CONFLICTS OF INTEREST Authors have no conflicts of interest to declare.

Figures

Figure 1
Figure 1. The transcription levels of AURKA in different types of cancers (Oncomine).
The graphic demonstrated the numbers of datasets with statistically significant mRNA over-expression (red) or down-expression (blue) of the target gene. (A) the expression of AURKA in 20 datasets (Oncomine). (B) the expression of AURKA in BC (GEPIA). The threshold was designed with following parameters: Threshold (p-value): 1.0 × 10-6; threshold (fold change) × 2; and gene rank of top 5%; TPM: Transcript per million. Abbreviations: GEPIA, Gene Expression Profiling Interactive Analysis.
Figure 2
Figure 2. mRNA expression of AURKA in BC subtypes (Oncomine database).
The three datasets (A) and the BC subtypes (B). Note: Curtis Breast Statistics: 0. Breast (B); 1. Benign Breast Neoplasm (BBN); 2. Breast Carcinoma (BC); 3. Breast Phyllodes Tumor (BPT); 4. Ductal Breast Carcinoma in situ (DBCi); 5. Invasive Breast Carcinoma (IBC); 6. Invasive Ductal Breast Carcinoma (IDBC); 7. Invasive ductal and invasive lobular breast carcinoma; 8. invasive lobular Breast Carcinoma; 9. Medullary Breast Carcinoma (MBC); 10. Mucinous Breast Carcinoma (MuBC); 11. Tubular Breast Carcinoma (TCB). Zhao Breast Statistics: 0. Breast; 1. Invasive ductal BC; 2. Lobular BC. TCGA Breast Statistics: 0. Breast; 1. Apocrine Breast Carcinoma; 2. Breast Large Cell Neuroendocrine Carcinoma; 3. Ductal Breast Carcinoma; 4. Intraductal Cribriform Breast Carcinoma; 5. Invasive Breast Carcinoma; 6. Invasive Cribriform Breast Carcinoma; 7. Invasive Ductal Breast Carcinoma; 8. Invasive Ductal and Lobular Carcinoma; 9. Invasive Lobular Carcinoma; 10. Invasive Papillary Breast Carcinoma; 11. Male Breast Carcinoma; 12. Metastatic Breast Carcinoma; 13. Mixed Lobular and Ductal Breast Carcinoma; 14. Mucinous Breast Carcinoma; 15. Papilary Breast Carcinoma; 16. Pleomorphic Breast Carcinoma.
Figure 3
Figure 3. The prognostic value of mRNA level of AURKA in BC patients (Kaplan–Meier plotter).
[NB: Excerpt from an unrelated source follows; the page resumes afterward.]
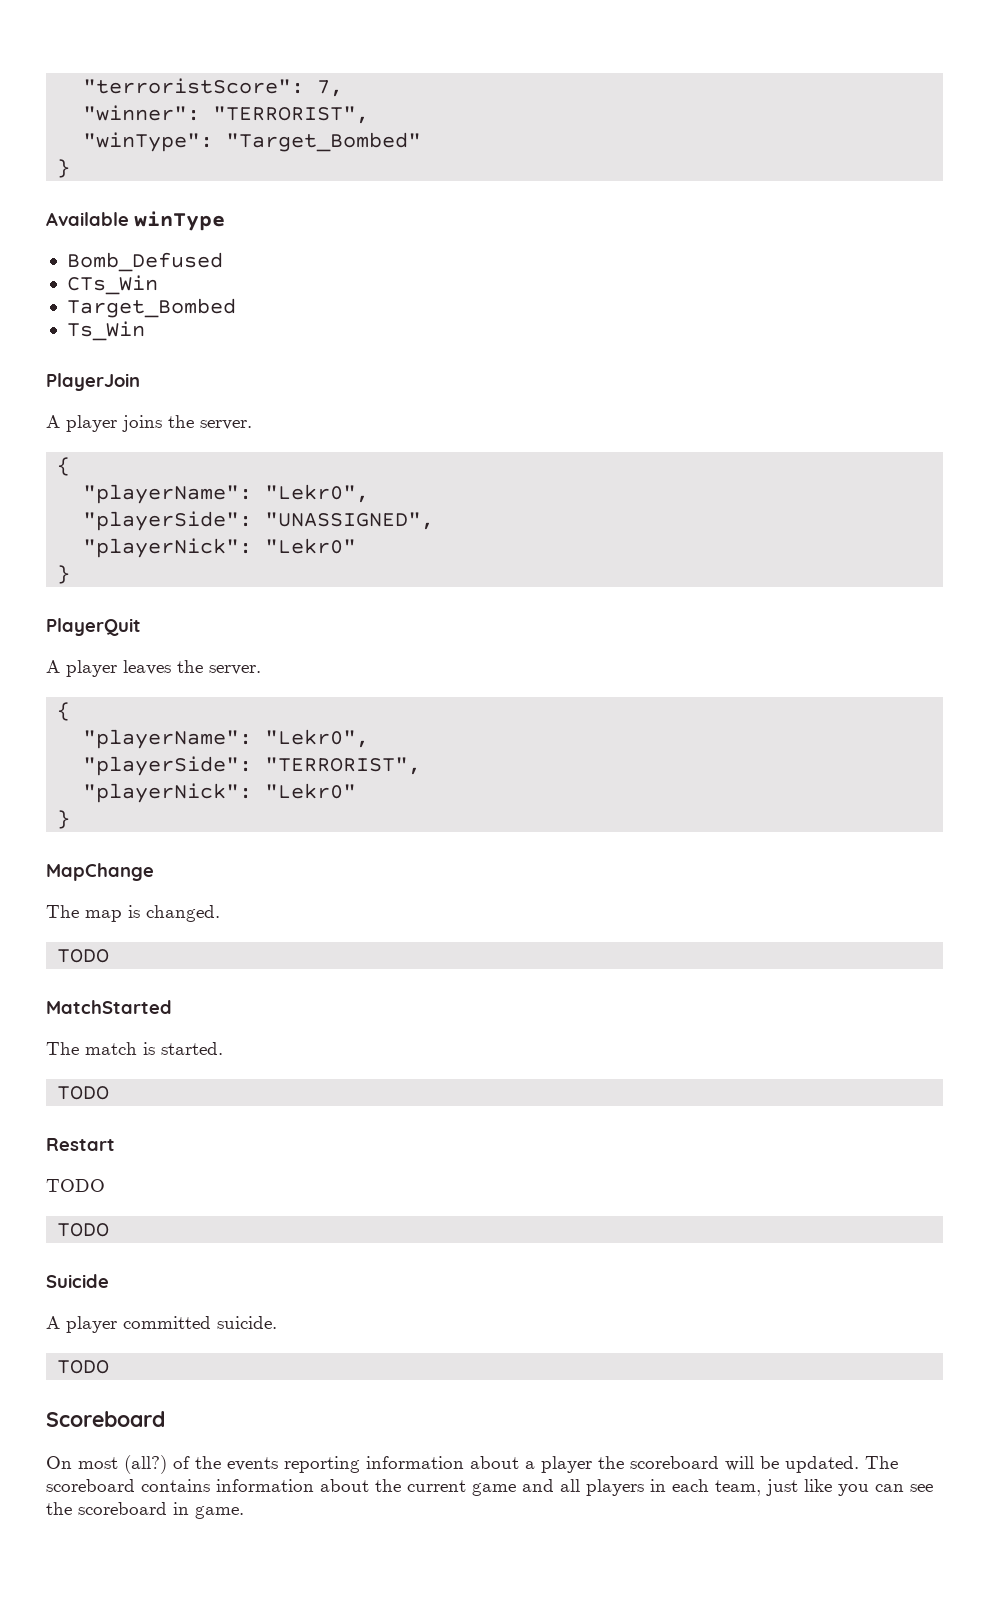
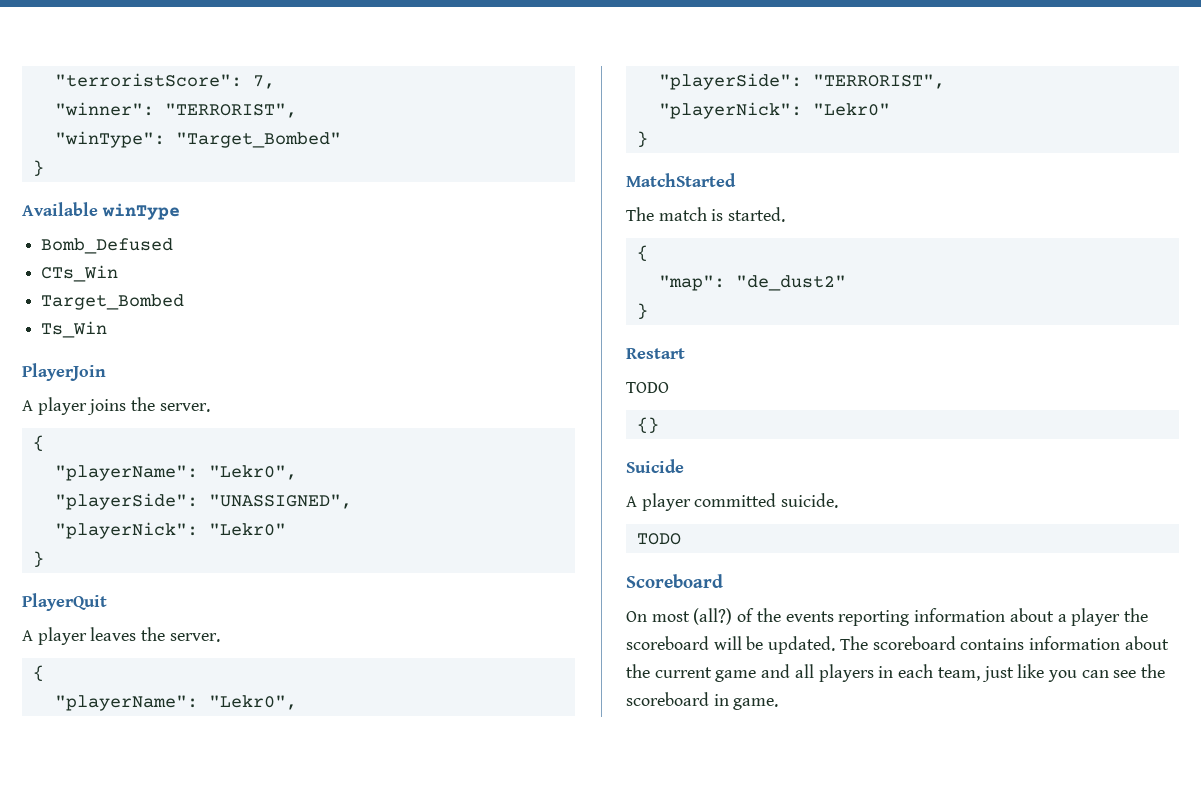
[46,863,154,881] [46,905,220,922] [57,949,110,963] // MapChange // The map is changed. // TODO -> (648, 139) none
[57,1086,110,1100] TODO -> [636,245,648,262] [658,275,846,291] [636,303,648,320] { // "map": "de_dust2" // }
[57,1223,110,1237] TODO -> [636,417,659,434] {}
Notes: The OS, PPS, DMFS, and RFS survival curve comparing the patient with high (red) and low (black) AURKA expression in BC were plotted from Kaplan–Meier plotter database as the threshold of P-value < 0.05, respectively. Endpoints Affymetrix IDs: 208079_s_at. Abbreviations: OS: overall survival; PPS: progression free survival; RFS: relapses free survival; DMFS: distance metastasis free survival.
Figure 4
Figure 4. Survival analysis of AURKA in BC.
The meta-analysis of the hazard ration with their p-values (A), and the four end points pictorial images from PrognoScan database. (B) The survival curves depict the high (Red) and low (blue) expressions with the datasets and endpoints. Abbreviations: OS: overall survival; DFS: disease free survival; RFS: relapses free survival; DMFS: distance metastasis free survival; HR: hazard ratio.
Figure 5
Figure 5. Intrinsic molecular subtype of AURKA in BC patients (bc-GenExMiner v4.4).
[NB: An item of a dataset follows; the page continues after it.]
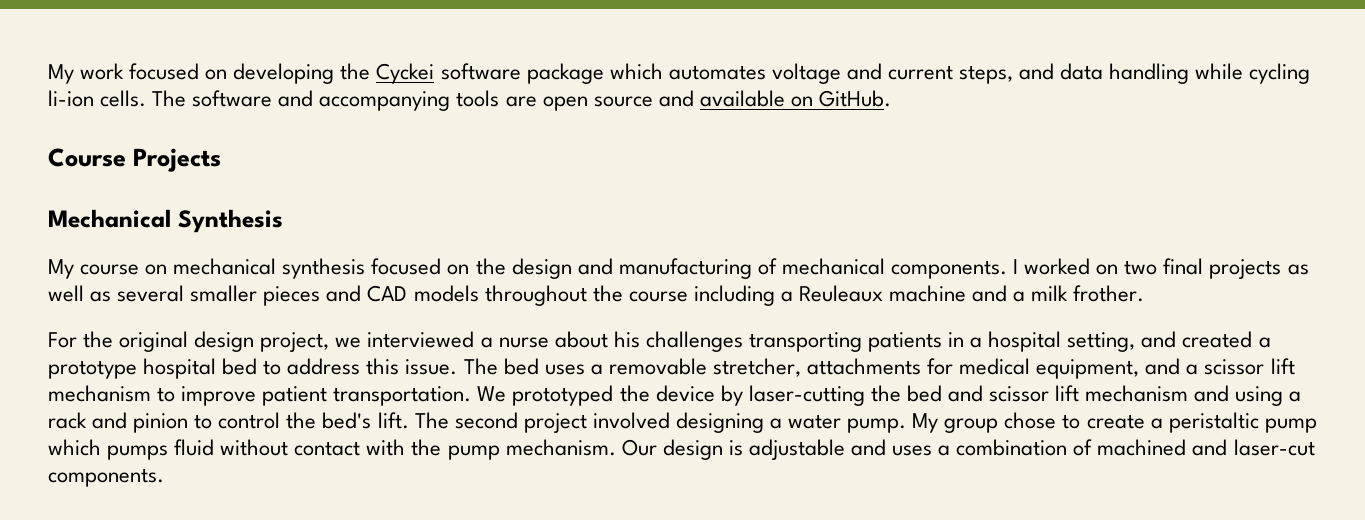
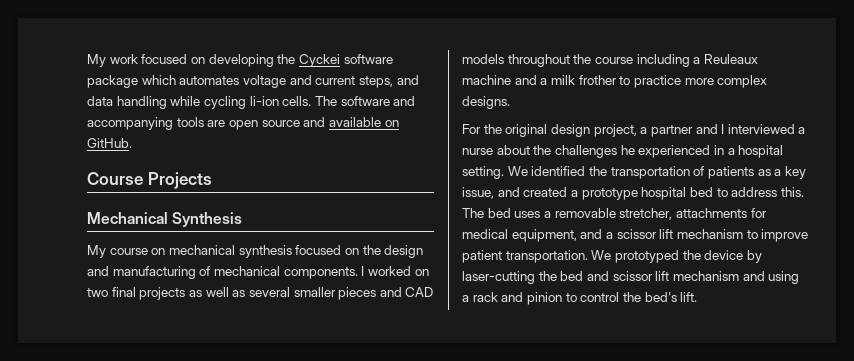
[1073,285,1145,302] frother. -> [578,75,768,88] [462,96,510,109] frother to practice more complex designs.
[335,331,1136,352] we interviewed a nurse about his challenges transporting patients in a hospital setting, -> [640,124,806,137] [462,145,784,158] [462,166,806,179] [462,187,494,199] a partner and I interviewed a nurse about the challenges he experienced in a hospital setting. We identified the transportation of patients as a key issue,
[366,358,458,375] this issue. -> [780,187,804,197] this.
[414,412,1317,433] [48,439,1315,460] [48,468,164,487] The second project involved designing a water pump. My group chose to create a peristaltic pump which pumps fluid without contact with the pump mechanism. Our design is adjustable and uses a combination of machined and laser-cut components. -> (698, 297) none

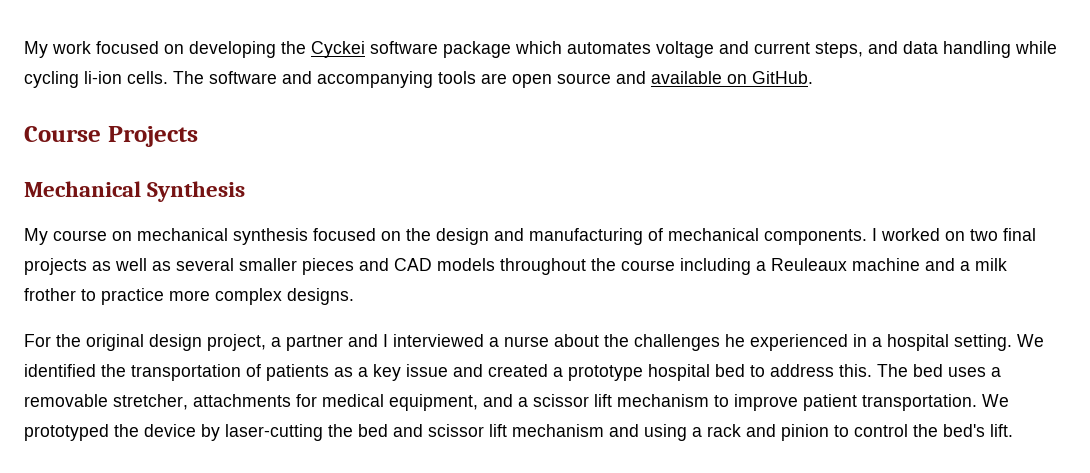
[462,187,494,199] issue, -> [406,364,448,377] issue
The box plots are based on Intrinsic molecular subtype of AURKA. Correlation between AURKA expression and genetic information in BC patients. The significant different between groups was assessed by Welch’s test to generate p value, along with Dunnett-Tukey-Kramer’s and the P-value was set at 0.05.
Figure 6
Figure 6. The protein interaction network of genes associated with AURKA (STRING in Cytoscape).
Figure 7
Figure 7. The structural models of microRNA and microRNA-AURKA duplex.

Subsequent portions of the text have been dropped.